EXTRACTED RECORDS section start
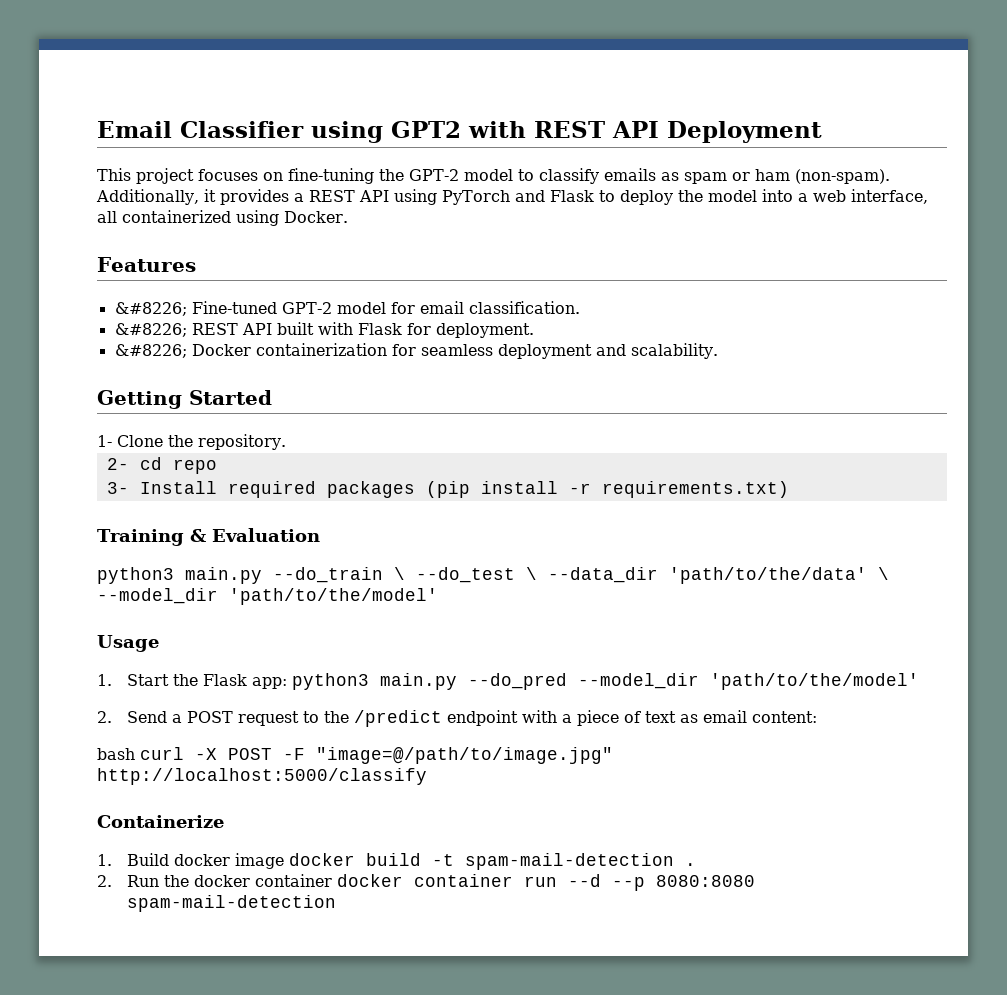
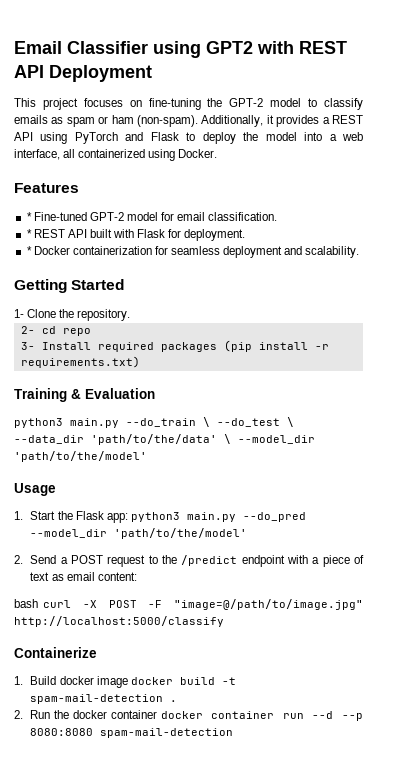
- &#8226; Fine-tuned GPT-2 model for email classification.
+ * Fine-tuned GPT-2 model for email classification.
- &#8226; REST API built with Flask for deployment.
+ * REST API built with Flask for deployment.
- &#8226; Docker containerization for seamless deployment and scalability.
+ * Docker containerization for seamless deployment and scalability.

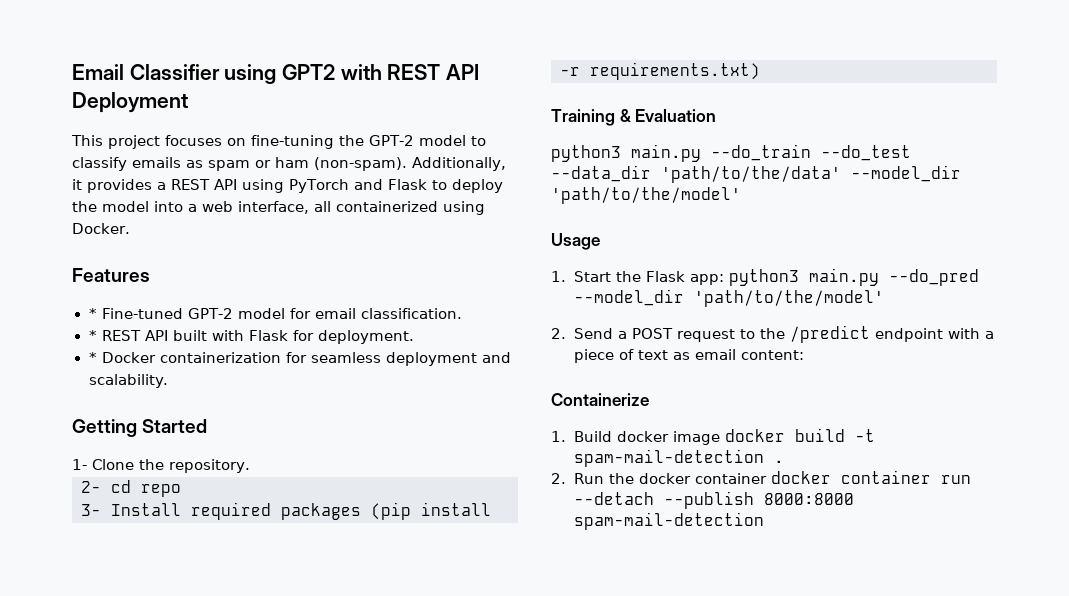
- python3 main.py --do_train \ --do_test \ --data_dir 'path/to/the/data' \ --model_dir 'path/to/the/model'
+ python3 main.py --do_train --do_test --data_dir 'path/to/the/data' --model_dir 'path/to/the/model'
- bash curl -X POST -F "image=@/path/to/image.jpg" http://localhost:5000/classify
- 2. Run the docker container docker container run --d --p 8080:8080 spam-mail-detection
+ 2. Run the docker container docker container run --detach --publish 8000:8000 spam-mail-detection

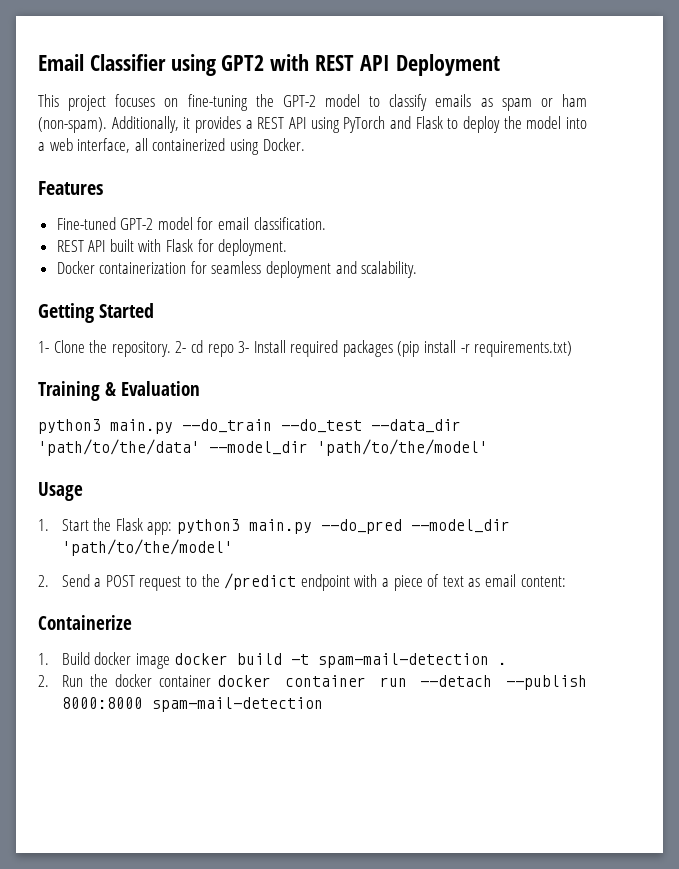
- * Fine-tuned GPT-2 model for email classification.
+ Fine-tuned GPT-2 model for email classification.
- * REST API built with Flask for deployment.
+ REST API built with Flask for deployment.
- * Docker containerization for seamless deployment and scalability.
+ Docker containerization for seamless deployment and scalability.
- 1- Clone the repository.
- 2- cd repo
- 3- Install required packages (pip install -r requirements.txt)
+ 1- Clone the repository. 2- cd repo 3- Install required packages (pip install -r requirements.txt)

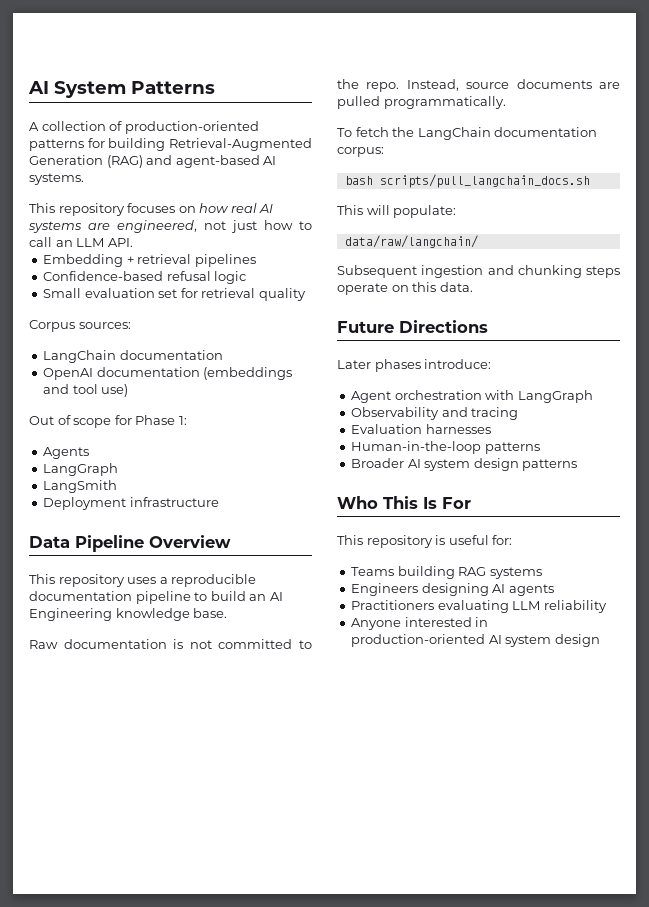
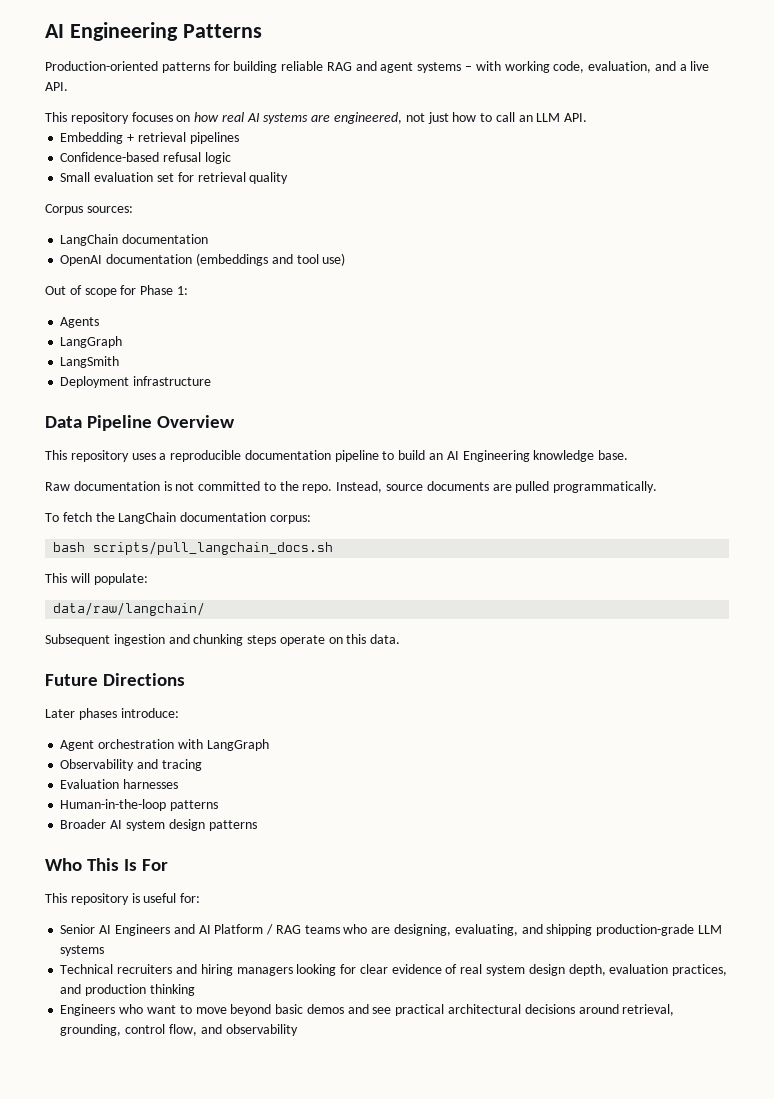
- AI System Patterns
+ AI Engineering Patterns
- A collection of production-oriented patterns for building Retrieval-Augmented Generation (RAG) and agent-based AI systems.
+ Production-oriented patterns for building reliable RAG and agent systems – with working code, evaluation, and a live API.
- Teams building RAG systems
- Engineers designing AI agents
- Practitioners evaluating LLM reliability
- Anyone interested in production-oriented AI system design
+ Senior AI Engineers and AI Platform / RAG teams who are designing, evaluating, and shipping production-grade LLM systems
+ Technical recruiters and hiring managers looking for clear evidence of real system design depth, evaluation practices, and production thinking
+ Engineers who want to move beyond basic demos and see practical architectural decisions around retrieval, grounding, control flow, and observability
EXTRACTED RECORDS section end
PROBLEM DESCRIPTION:
Every entry above has to be repeated exactly, apart from its pictures.

TASK RESULT:
- &#8226; Fine-tuned GPT-2 model for email classification.
+ * Fine-tuned GPT-2 model for email classification.
- &#8226; REST API built with Flask for deployment.
+ * REST API built with Flask for deployment.
- &#8226; Docker containerization for seamless deployment and scalability.
+ * Docker containerization for seamless deployment and scalability.

- python3 main.py --do_train \ --do_test \ --data_dir 'path/to/the/data' \ --model_dir 'path/to/the/model'
+ python3 main.py --do_train --do_test --data_dir 'path/to/the/data' --model_dir 'path/to/the/model'
- bash curl -X POST -F "image=@/path/to/image.jpg" http://localhost:5000/classify
- 2. Run the docker container docker container run --d --p 8080:8080 spam-mail-detection
+ 2. Run the docker container docker container run --detach --publish 8000:8000 spam-mail-detection

- * Fine-tuned GPT-2 model for email classification.
+ Fine-tuned GPT-2 model for email classification.
- * REST API built with Flask for deployment.
+ REST API built with Flask for deployment.
- * Docker containerization for seamless deployment and scalability.
+ Docker containerization for seamless deployment and scalability.
- 1- Clone the repository.
- 2- cd repo
- 3- Install required packages (pip install -r requirements.txt)
+ 1- Clone the repository. 2- cd repo 3- Install required packages (pip install -r requirements.txt)

- AI System Patterns
+ AI Engineering Patterns
- A collection of production-oriented patterns for building Retrieval-Augmented Generation (RAG) and agent-based AI systems.
+ Production-oriented patterns for building reliable RAG and agent systems – with working code, evaluation, and a live API.
- Teams building RAG systems
- Engineers designing AI agents
- Practitioners evaluating LLM reliability
- Anyone interested in production-oriented AI system design
+ Senior AI Engineers and AI Platform / RAG teams who are designing, evaluating, and shipping production-grade LLM systems
+ Technical recruiters and hiring managers looking for clear evidence of real system design depth, evaluation practices, and production thinking
+ Engineers who want to move beyond basic demos and see practical architectural decisions around retrieval, grounding, control flow, and observability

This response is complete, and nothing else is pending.